Altro che questione morale, quindi. “Ho sentito dire molto negli ultimi giorni che abbiamo perso la verginità – ha detto Di Maio all’Huffington – È un’accusa che abbiamo ricevuto molte volte in questi anni. È capitato negli scorsi anni che qualcuno nel Movimento, e parlo anche di esponenti politici oltre che dei professionisti che ci sono ruotati attorno, fosse coinvolto in inchieste. Noi abbiamo sempre reagito espellendole – ha ricordato il vicepremier – Di Lanzalone ho chiesto immediatamente le dimissioni, e in passato abbiamo avuto sindaci di partiti che hanno continuato a essere tali senza che nessuno gli chiedesse un passo indietro“. Di Maio poi ha posto l’esempio di Paolo Ferrara, capogruppo M5s in Campidoglio, “che si è autosospeso subito”.
Sul fronte interno, tuttavia, c’è molto malcontento, come fatto notare da Lucia Annunziata. “Il primo scontento sono io” ha risposto il capo politico del M5s, che poi ha invitato l’intervistatrice a rivolgere le domande sul ruolo di Lanzalone in Campidoglio direttamente al Comune di Roma: “Io so solo che era presidente di Acea, facendo toccare all’azienda il record storico delle sue azioni. Sul resto va chiesto al Campidoglio. Io a inizio dell’anno scorso mi sono un po’ allontanato nel seguire le vicende di Roma”. Il direttore dell’Huffington, poi, ha paragonato le conversazioni tra Parnasi e Lanzalone a quelle di Buzzi nell’ambito dell’inchiesta sul Mondo di mezzo: questioni puramente romane? Per Di Maio il problema è nazionale: “La corruzione è diffusa su tutto il territorio, con dinamiche simili – ha spiegato – Dobbiamo fare subito il daspo per i corrotti e il carcere per chi si rende protagonista di questi atteggiamenti, oltre all’agente provocatore“.

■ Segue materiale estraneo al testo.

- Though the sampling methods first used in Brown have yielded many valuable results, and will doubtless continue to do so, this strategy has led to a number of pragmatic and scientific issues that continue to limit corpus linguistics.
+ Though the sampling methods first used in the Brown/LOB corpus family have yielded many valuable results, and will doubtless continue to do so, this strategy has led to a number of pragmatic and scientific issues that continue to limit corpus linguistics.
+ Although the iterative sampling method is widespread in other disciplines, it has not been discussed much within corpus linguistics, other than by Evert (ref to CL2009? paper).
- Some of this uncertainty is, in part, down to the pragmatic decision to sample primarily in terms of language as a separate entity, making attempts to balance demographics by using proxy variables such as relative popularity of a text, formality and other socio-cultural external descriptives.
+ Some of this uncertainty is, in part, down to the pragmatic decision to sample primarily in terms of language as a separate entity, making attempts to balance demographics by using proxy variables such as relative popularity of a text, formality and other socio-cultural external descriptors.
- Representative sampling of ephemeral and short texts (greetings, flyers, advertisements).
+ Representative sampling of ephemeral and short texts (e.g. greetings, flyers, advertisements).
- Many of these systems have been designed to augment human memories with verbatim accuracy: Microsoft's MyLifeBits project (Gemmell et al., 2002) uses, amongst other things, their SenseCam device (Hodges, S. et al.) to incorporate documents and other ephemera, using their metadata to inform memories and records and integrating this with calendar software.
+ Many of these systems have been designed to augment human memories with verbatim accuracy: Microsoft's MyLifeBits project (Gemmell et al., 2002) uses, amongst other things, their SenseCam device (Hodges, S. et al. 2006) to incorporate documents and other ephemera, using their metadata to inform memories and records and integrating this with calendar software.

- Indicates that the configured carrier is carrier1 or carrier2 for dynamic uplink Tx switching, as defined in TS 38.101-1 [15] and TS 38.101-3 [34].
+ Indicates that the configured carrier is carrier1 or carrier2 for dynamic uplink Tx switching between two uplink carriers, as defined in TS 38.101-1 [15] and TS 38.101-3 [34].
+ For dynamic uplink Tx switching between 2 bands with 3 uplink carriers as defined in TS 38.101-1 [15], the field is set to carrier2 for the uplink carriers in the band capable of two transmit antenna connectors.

Ma chi ha segnalato Lanzalone al Movimento 5 Stelle? “La genesi è semplice – ha raccontato Di Maio – A Livorno nel 2015 c’è stata una breve crisi dei rifiuti che lo studio Lanzalone ha risolto. Del resto Filippo Nogarin ha sempre sostenuto di averlo scoperto lui – ha aggiunto – All’epoca io, Alfonso Bonafede e Riccardo Fraccaro eravamo nel team dei Comuni, quello che si occupava di Enti locali, e lo abbiamo conosciuto sul campo”. Indietro nel tempo: “A Nogarin chi lo ha presentato?” ha chiesto l’intervistatrice. “Evidentemente il sindaco di Livorno aveva un suo giro di conoscenze che glie lo suggerì – ha detto il vicepremier – Anche Bonafede conosceva bene il giro degli avvocati, e ce lo indicò più volte come una persona capace, con il suo studio, di gestire bene questo tipo di cose”.